Pre-RFC: Labels in variables

Preface: I know that there is sometimes little appetite for drawing direct things from c++ but I figured that lifetimes and the bwrc might help make this feature even better (and safer).

So on to my actual proposal:

A new type Label in core somewhere that is specially know by the compiler.

Allow for the getting of this Label type from labels I also propose a new syntax for it let l = &'label; which currently does not compile.

For using these variables (which can also be put into arrays) I proposed the following syntax continue *l. This is distinct enough to be eye catching and I believe is not currently possible.

Safety:

The value in a variable of type core::label::Label is Copy but it is unsafe to move or take a reference to it. If it is possible to check this then maybe it shouldn't be unsafe for moves and borrows within the same function.

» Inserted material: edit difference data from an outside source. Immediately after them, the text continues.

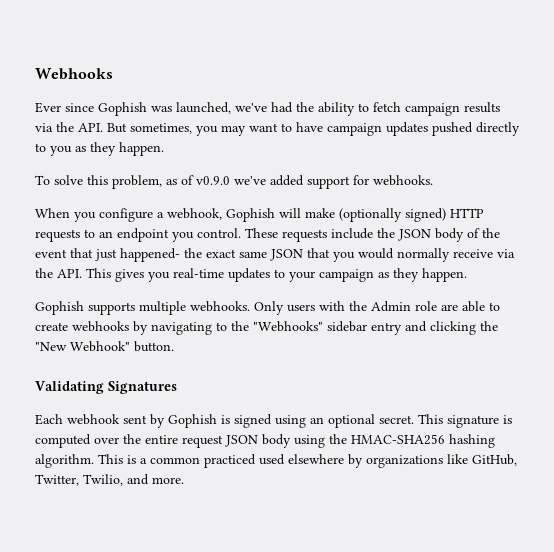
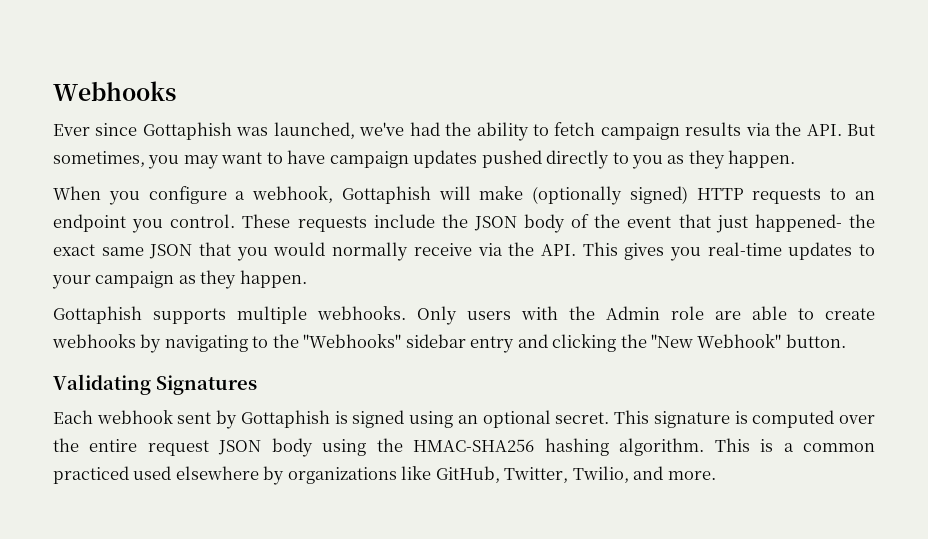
[98,102,147,116] Gophish -> [142,122,232,140] Gottaphish
[35,175,433,189] // To solve this problem, as of v0.9.0 we've added support for webhooks. -> (796, 159) none
[226,208,275,222] Gophish -> [341,186,431,204] Gottaphish
[35,301,84,315] Gophish -> [53,306,142,324] Gottaphish
[168,414,217,428] Gophish -> [240,410,330,428] Gottaphish

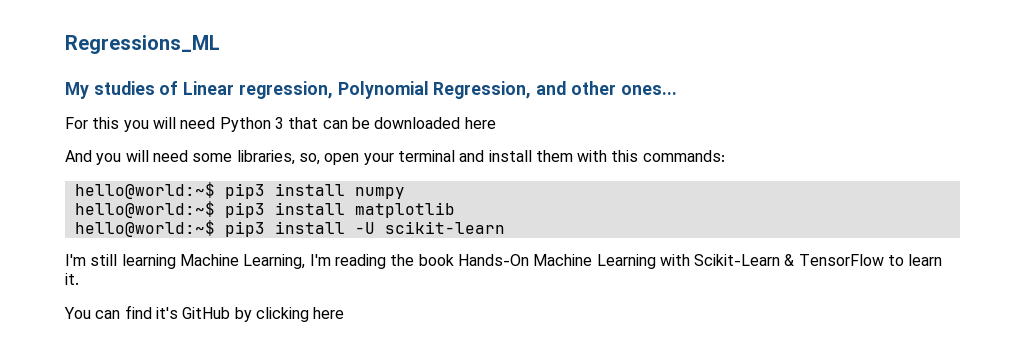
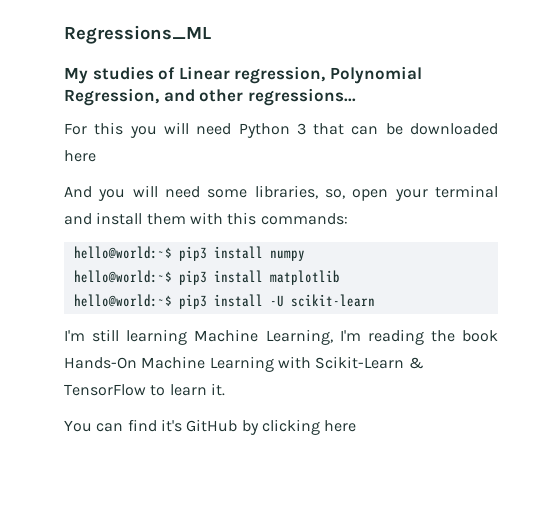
[620,85,677,95] ones... -> [247,88,356,106] regressions...

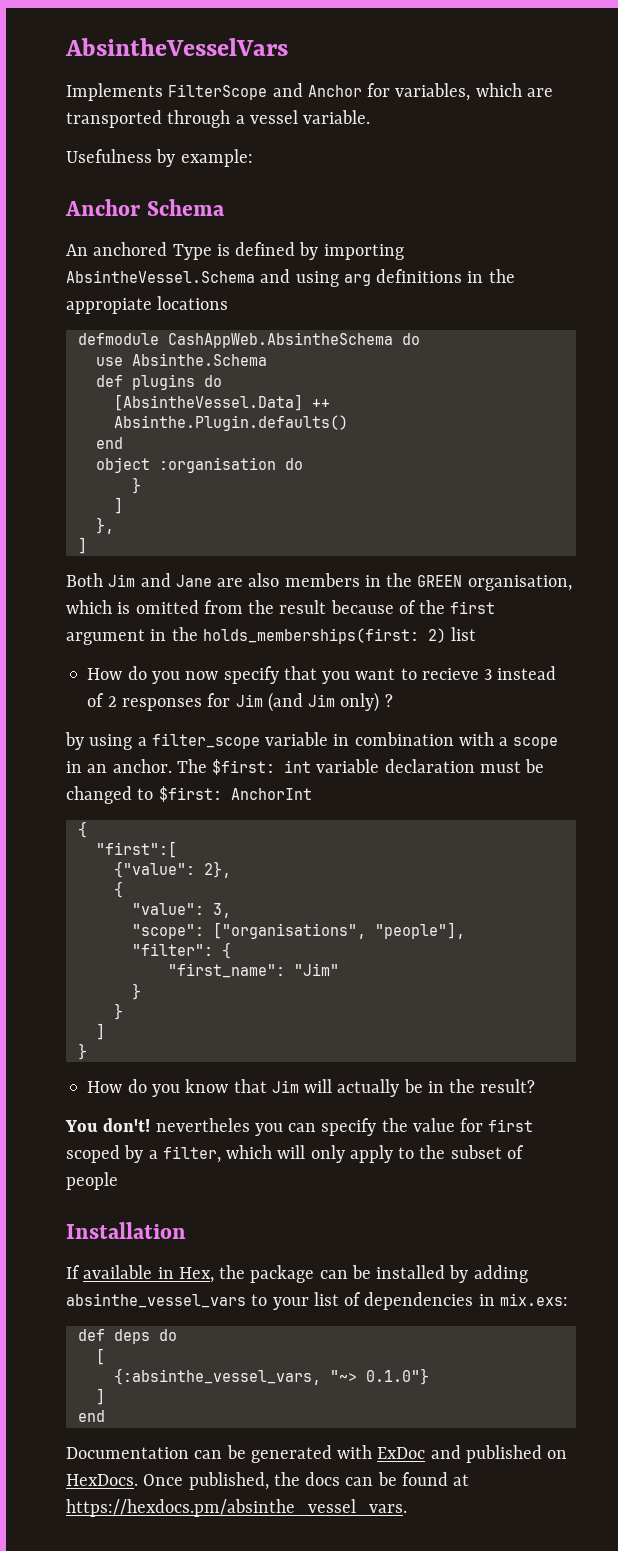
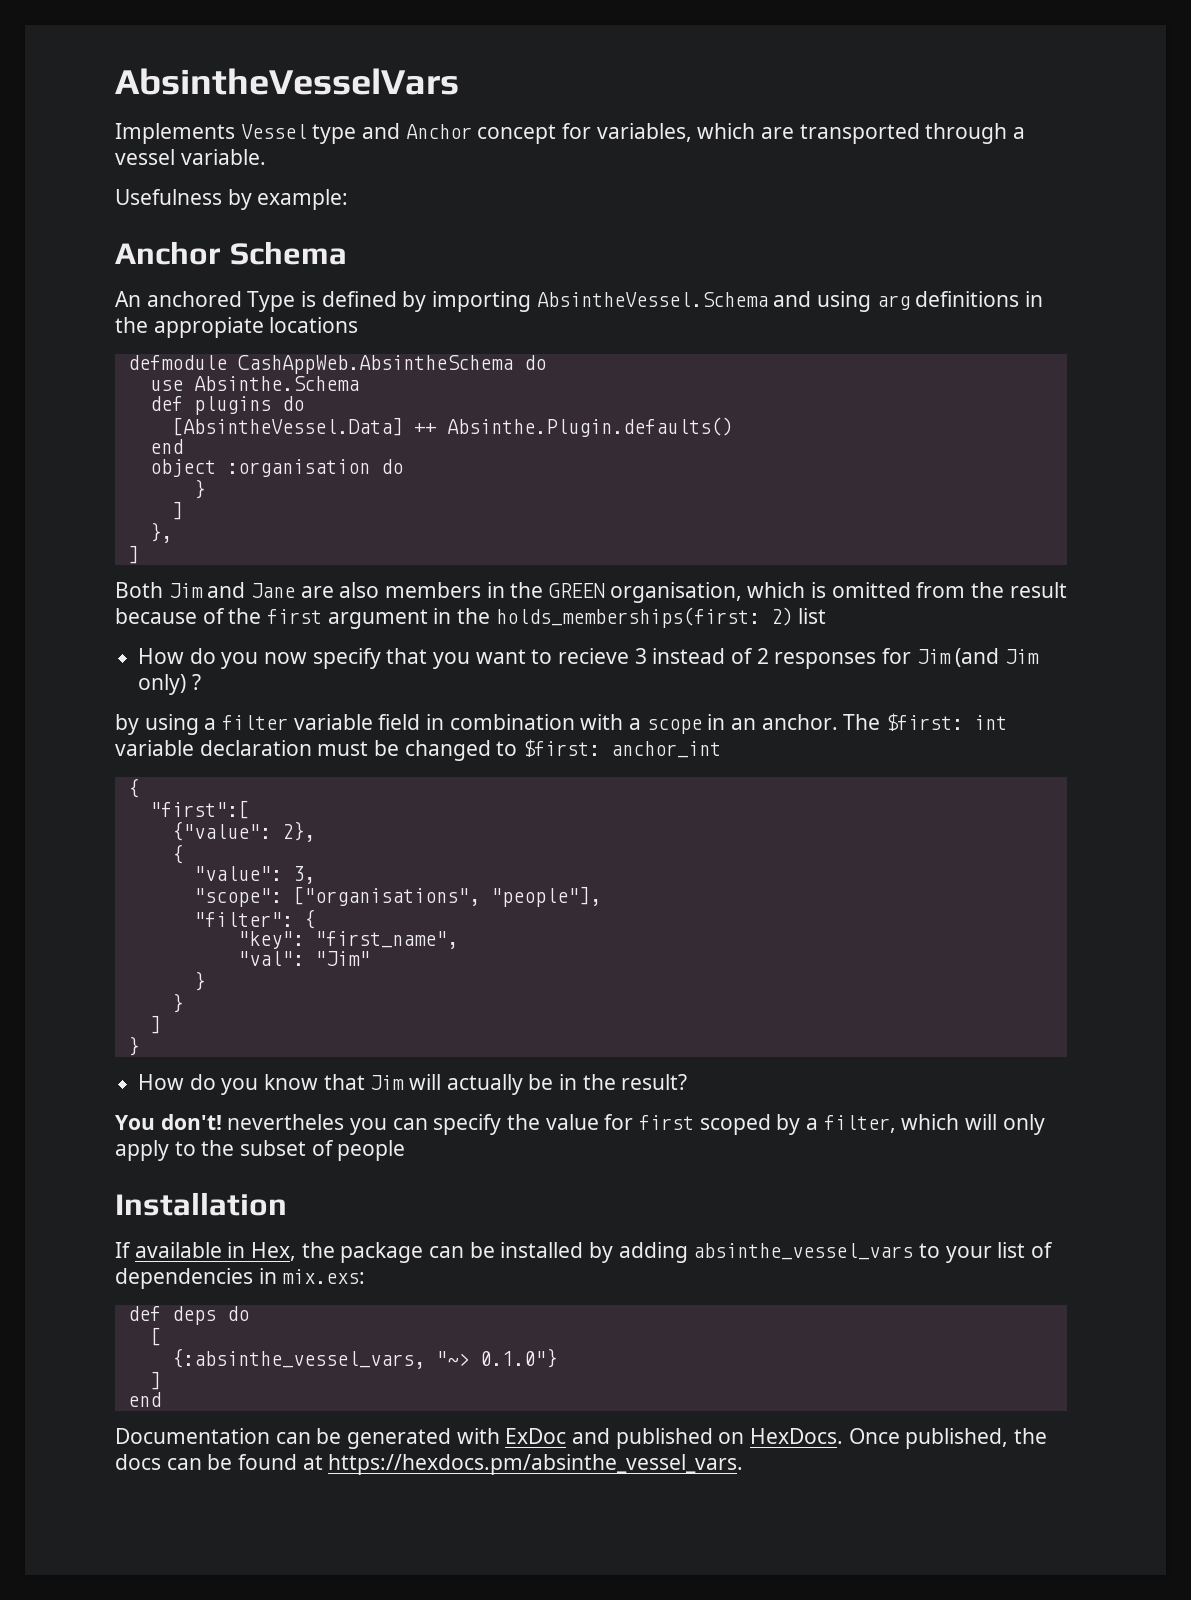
[168,84,268,100] FilterScope -> [240,124,357,144] Vessel type
(362, 91) none -> [477,124,557,144] concept
[151,732,329,749] filter_scope variable -> [222,714,421,730] filter variable field
[230,788,312,800] AnchorInt -> [611,741,722,758] anchor_int
[167,963,285,978] "first_name": -> [237,931,458,949] [237,951,304,966] "key": "first_name", // "val":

Since labels are only allowed on blocks (not expressions) I don't believe that it is possible to break the borrow rules with this.

I think it would be helpful if the Pre-RFC included some information on what this feature is and what the expected use cases are for it.

3 Likes

Sure that makes sense.


This would allow for creating jump tables in code (that don't rely on match) since it can be more efficiant (from the branch predictors point of view) to have many "jump" points instead of one (each jump point can get associated with a different pattern)

Ok, so this is GCC's "Labels as Values" feature (aka Computed GOTO)?

4 Likes

Could you explain this a bit more? Why is it unsafe to reference or move the Label? Is it unsafe to continue *l?

Yes it is basically that feature (which also exists in clang)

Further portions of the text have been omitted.